Post-graduates should land jobs in the professions they were trained. It's OK if they work in their specialization. It should be a profession by training, not moonlighting, Medvedev said at a conference over advanced training and certification of research personnel in the country on Tuesday.
He acknowledged that a universal mechanism to be used across the country was unlikely to be developed. These issues must be foremost tackled by colleges themselves. "There are housing programs, but regrettably, they are very different. However, if the college administration gives priority to it, the problem is resolved successfully as a rule," Medvedev said.
The premier called for combating plagiarism and fake dissertations, whose number has increased dramatically since Soviet times.
"We have about 23,000 Ph.D. and doctoral dissertations to be defended, but it's anybody's guess what number is optimal. However, we can look up the figures of the previous period which are certainly different; in any case we should analyze it.
"The number of organizations training post-graduates increased by 13 percent from 2000 through 2011, while the number of postgraduates increased by 33 percent in the designated period.
"There are some 150,000 post-graduates in Russia at present. "In certain professions, half of graduates take a post-graduate course," Medvedev said.

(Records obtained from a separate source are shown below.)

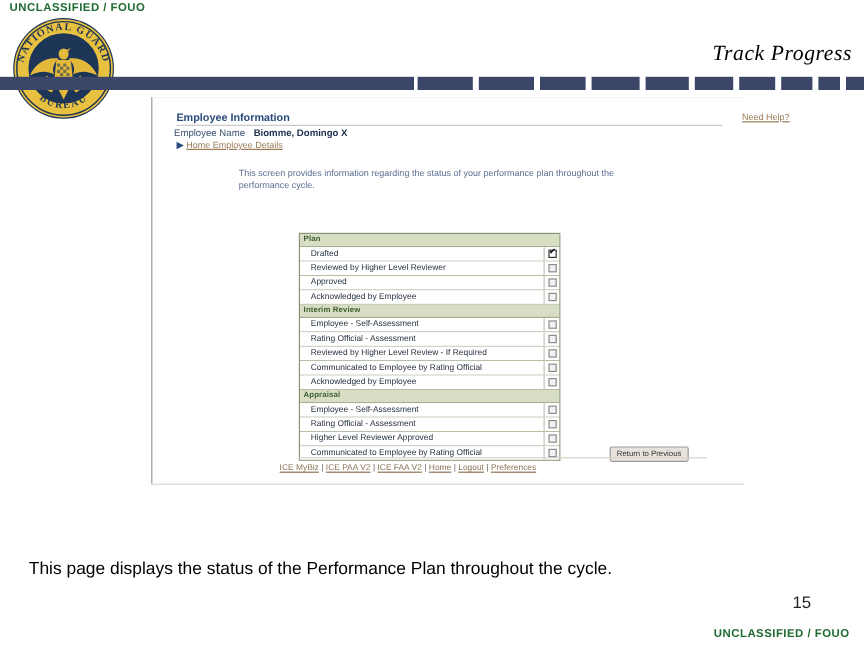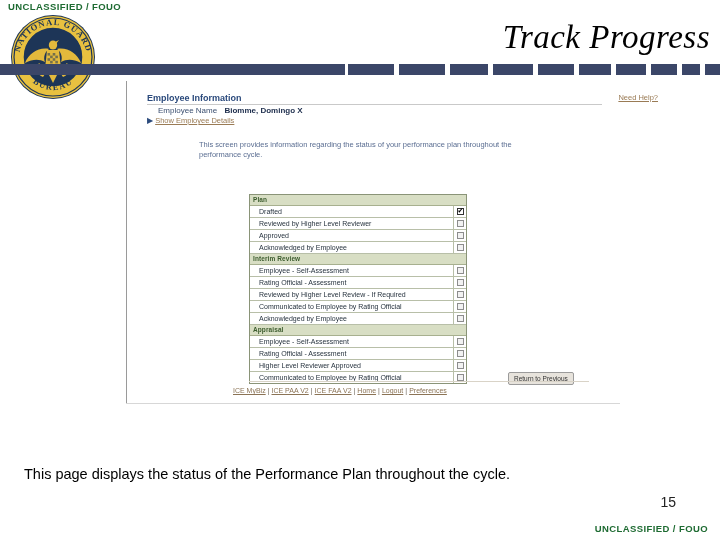--- a/index.html
+++ b/index.html
@@ -52,24 +52,24 @@
     top: 13px;
     width: 88px;
     height: 88px;
   }
   .seal svg { display: block; }
 
   
   .slide-title {
     position: absolute;
     right: 10px;
-    top: 19px;
+    top: 34px;
     font-family: "Liberation Serif", serif;
     font-style: italic;
-    font-size: 33px;
+    font-size: 18px;
     color: #000000;
     letter-spacing: 0.5px;
     white-space: nowrap;
   }
 
   
   .navybar {
     position: absolute;
     left: 0;
     top: 64px;
@@ -140,21 +140,21 @@
   .emp-info-rule {
     position: absolute;
     left: 147px;
     top: 104px;
     width: 455px;
     height: 1px;
     background: #c9c9c9;
   }
   .emp-name-row {
     position: absolute;
-    left: 147px;
+    left: 134px;
     top: 106px;
     font-size: 8px;
     color: #3b4f70;
     white-space: nowrap;
     padding-left: 11px;
   }
   .emp-name-row .val {
     font-weight: bold;
     color: #1d2d4c;
     margin-left: 5px;
@@ -373,21 +373,21 @@
 
 <div class="emp-info-head">Employee Information</div>
 <div class="emp-info-rule"></div>
 
 <div class="emp-name-row">
   <span>Employee Name</span>
   <span class="val">Biomme, Domingo X</span>
 </div>
 
 <div class="show-details">
-  <span class="arrow">▶</span><span class="lnk">Show Employee Details</span>
+  <span class="arrow">▶</span><span class="lnk">Home Employee Details</span>
 </div>
 
 <div class="intro-para">
   <p>This screen provides information regarding the status of your performance plan throughout the performance cycle.</p>
 </div>
 
 <div class="status-table" id="status-table">
     <div class="sec-head">Plan</div>
     <div class="row">
       <div class="label-cell">Drafted</div>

Minister of Education and Science Dmitry Livanov suggested cancelling the term of limitation for checks of dissertations for plagiarism.
To put barriers to fraud, the minister suggested introducing disqualification for those members of dissertation councils, who often accept fake dissertations. This measure might apply to university rectors, too.
The mechanism of the formation of the High Certification Commission /VAK/ under the Ministry has to be more transparent; the candidates should undergo a close scrutiny during discussions of the Internet, and regular rotation of VAK members must be envisioned, he said.
For his part, VAK chairman Vladimir Filippov called for mandatory publishing on the Commission's website the texts of the dissertations to be defended, and the data about the authors, their opponents and experts to evaluate the paper. "I believe it's a quite reasonable idea to post the complete text of the paper," Medvedev said.
Filippov called for discussing these proposals with the research community and the public during a month.
If these proposals are approved, the draft legal acts might be prepared as early as by August 1, 2013, the education minister said.
He suggested cancelling the qualifying examination in philosophy as mandatory. The specialty and foreign language exams must remain mandatory, Livanov noted.